## YOUR TASK
Copy exactly the lines of the data below, beginning with the line with "a pairing between" and ending with the line with "background: #14b8a6 ->". Pictures are to be omitted.

## RECORDS FOR THIS EXERCISE
[Start of section]
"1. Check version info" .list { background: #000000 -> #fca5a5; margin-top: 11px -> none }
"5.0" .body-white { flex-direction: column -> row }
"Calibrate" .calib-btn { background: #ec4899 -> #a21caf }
[End of section]
[Start of section]
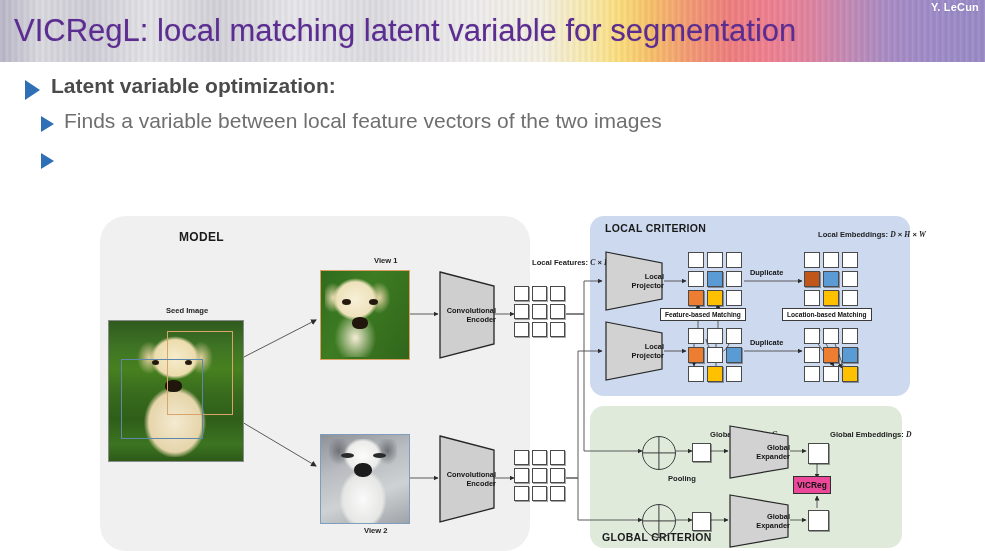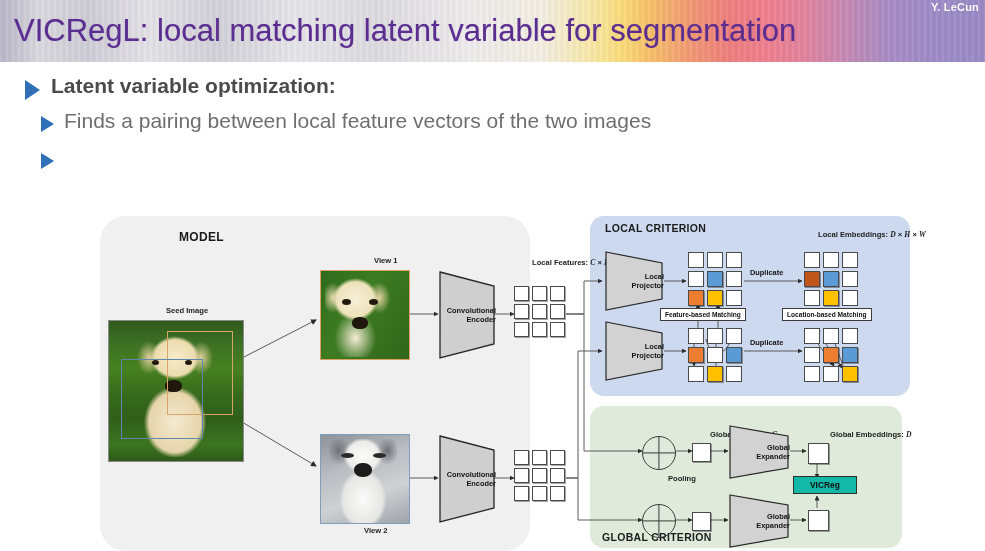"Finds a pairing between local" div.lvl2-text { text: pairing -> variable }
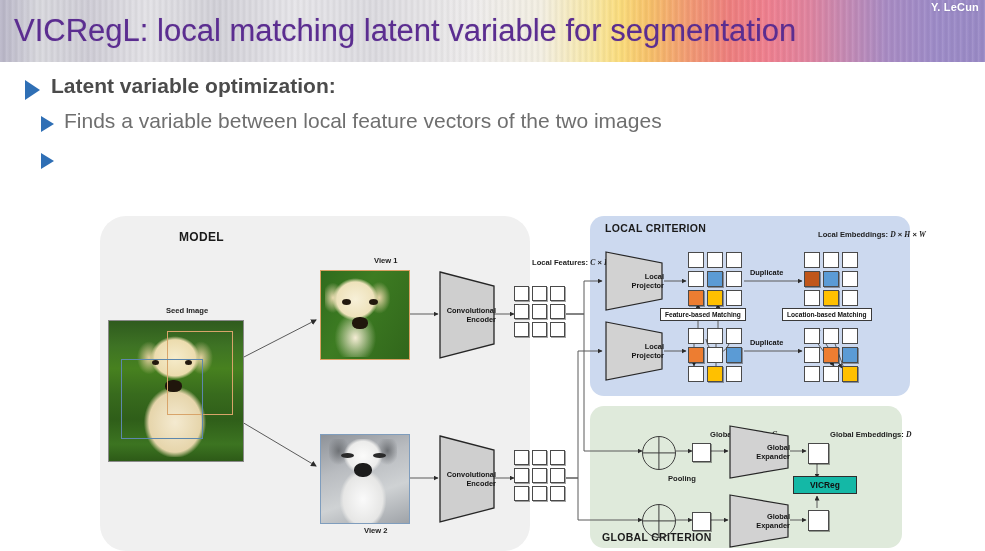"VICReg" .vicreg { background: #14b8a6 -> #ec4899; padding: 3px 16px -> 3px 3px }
[End of section]
## ANSWER SECTION
"Finds a pairing between local" div.lvl2-text { text: pairing -> variable }
"VICReg" .vicreg { background: #14b8a6 -> #ec4899; padding: 3px 16px -> 3px 3px }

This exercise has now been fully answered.